The Maccabee's lips were against her cheek as he continued to speak.
"It is the end! There is no help for us. Love me, and let me be happy
an hour before we perish! The Nazarene is right! The city is cursed!
God's wrath is upon us. The hour is still ours. Love me and let us
die!"
Without the great voice, like an unwearying bell, was calling:
"A sign! A sign! Behold the Deliverer! Come all ye who would share his
triumph and hear! Hear! Come ye and be fed, ye hungry; be drunken, ye
thirsty; love and be loved, ye forlorn!"
Laodice stiffened in the Maccabee's clasp.
"Dost thou hear?" she whispered. "It may be true!"
He shook his head that he had bowed upon her shoulder.
"Let us go," she urged. "Perchance he has comfort for us. Come,
Hesper; let us see what he has for the forlorn."
"Who?" he asked dully.
"They say the Deliverer has come."
He shook his head again, but with her two hands she lifted his face
from its refuge, and urging with her eyes and her hands and her lips
she led him toward the stairs.

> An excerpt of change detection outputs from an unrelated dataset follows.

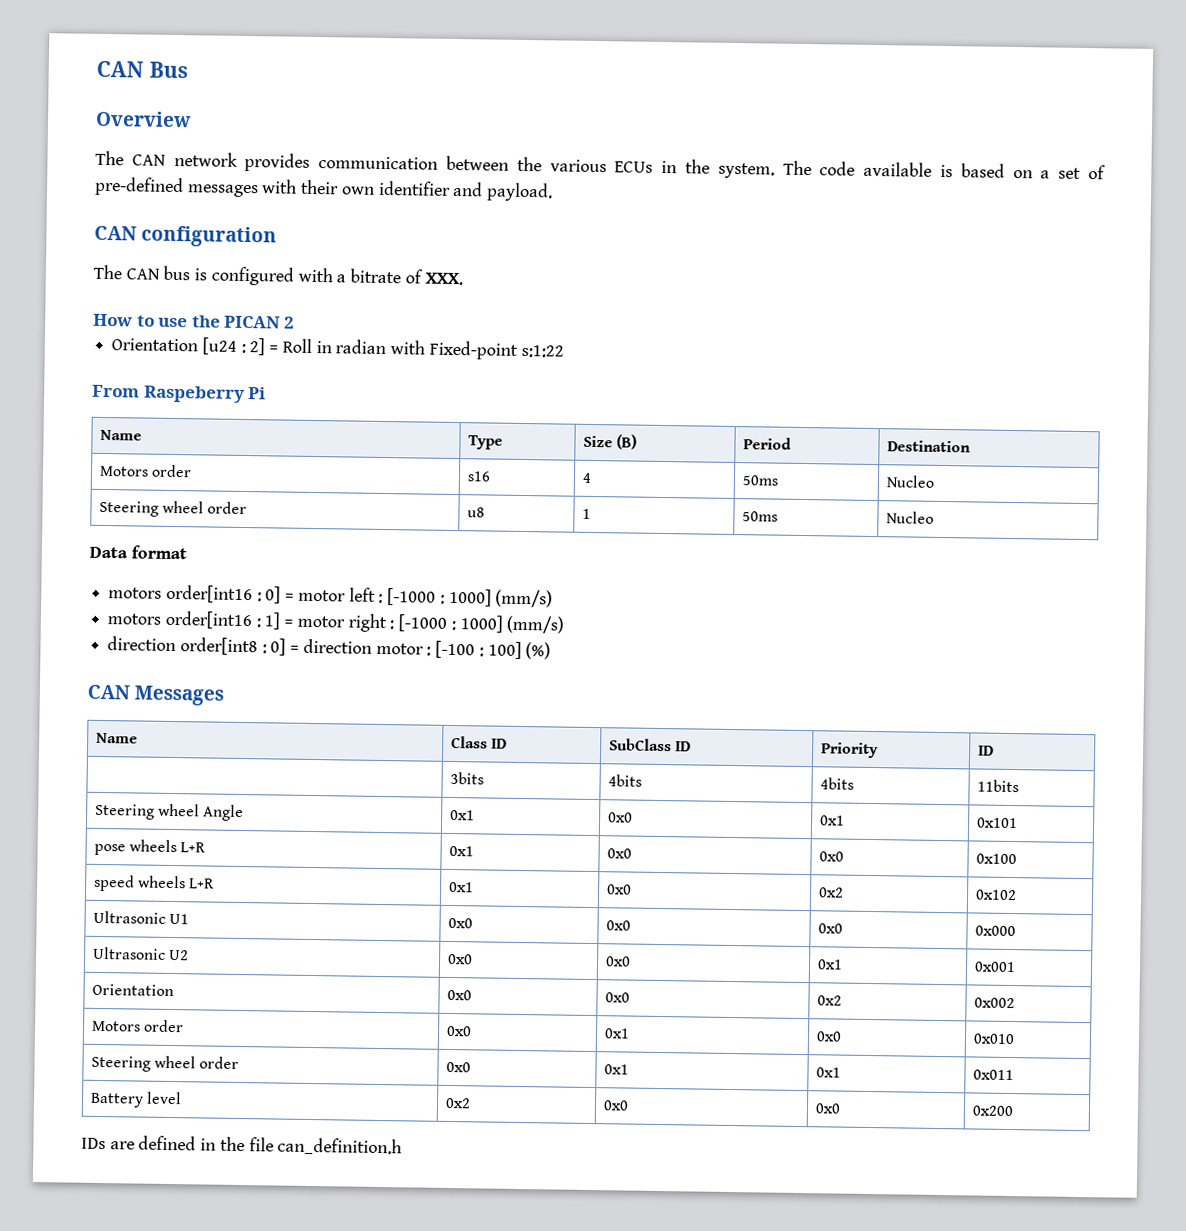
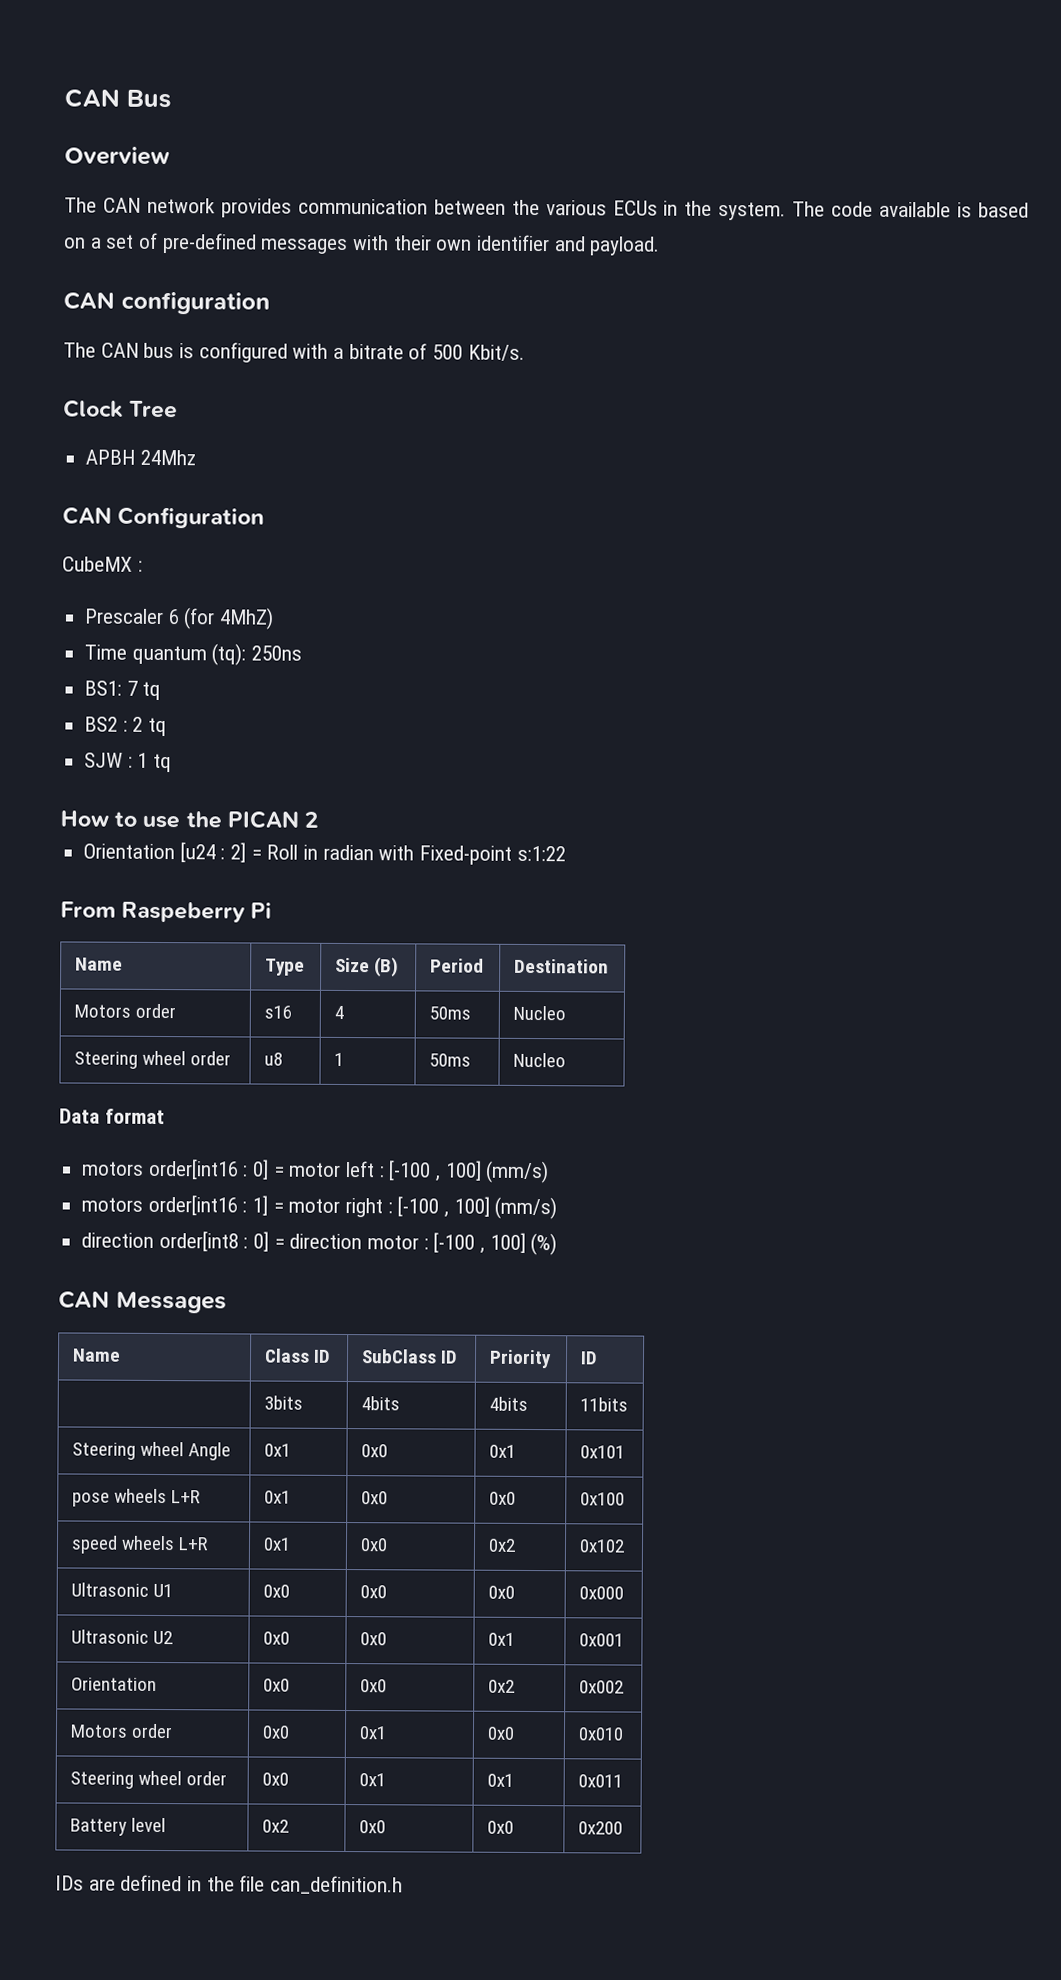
- The CAN bus is configured with a bitrate of XXX.
+ The CAN bus is configured with a bitrate of 500 Kbit/s.
+ Clock Tree
+ APBH 24Mhz
+ CAN Configuration
+ CubeMX :
+ Prescaler 6 (for 4MhZ)
+ Time quantum (tq): 250ns
+ BS1: 7 tq
+ BS2 : 2 tq
+ SJW : 1 tq
- motors order[int16 : 0] = motor left : [-1000 : 1000] (mm/s)
+ motors order[int16 : 0] = motor left : [-100 , 100] (mm/s)
- motors order[int16 : 1] = motor right : [-1000 : 1000] (mm/s)
+ motors order[int16 : 1] = motor right : [-100 , 100] (mm/s)
- direction order[int8 : 0] = direction motor : [-100 : 100] (%)
+ direction order[int8 : 0] = direction motor : [-100 , 100] (%)

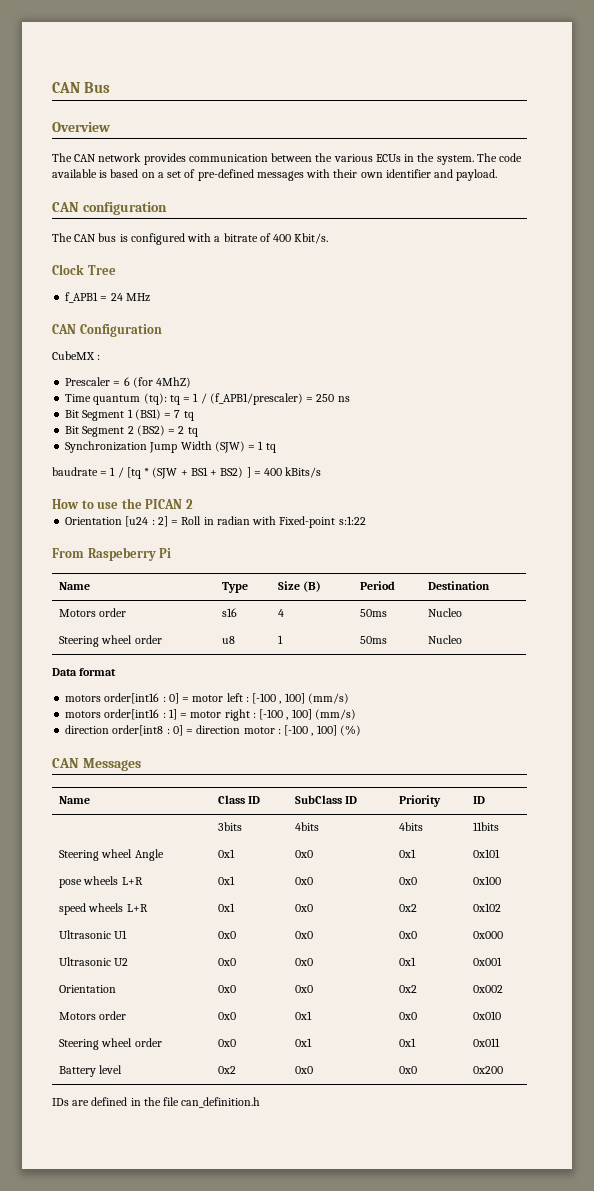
- The CAN bus is configured with a bitrate of 500 Kbit/s.
+ The CAN bus is configured with a bitrate of 400 Kbit/s.
- APBH 24Mhz
+ f_APB1 = 24 MHz
- Prescaler 6 (for 4MhZ)
+ Prescaler = 6 (for 4MhZ)
- Time quantum (tq): 250ns
- BS1: 7 tq
- BS2 : 2 tq
- SJW : 1 tq
+ Time quantum (tq): tq = 1 / (f_APB1/prescaler) = 250 ns
+ Bit Segment 1 (BS1) = 7 tq
+ Bit Segment 2 (BS2) = 2 tq
+ Synchronization Jump Width (SJW) = 1 tq
+ baudrate = 1 / [tq * (SJW + BS1 + BS2) ] = 400 kBits/s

The Christian looked after them.
"_For there shall arise false Christs; and false prophets, and shall
shew great signs and wonders; insomuch that, if it were possible, they
shall deceive the very elect_," he said sorrowfully.
The horror of the city augmented hour by hour. The Jerusalem Laodice
locked upon now was infinitely more afflicted than the one she had
seen in the daylight days before.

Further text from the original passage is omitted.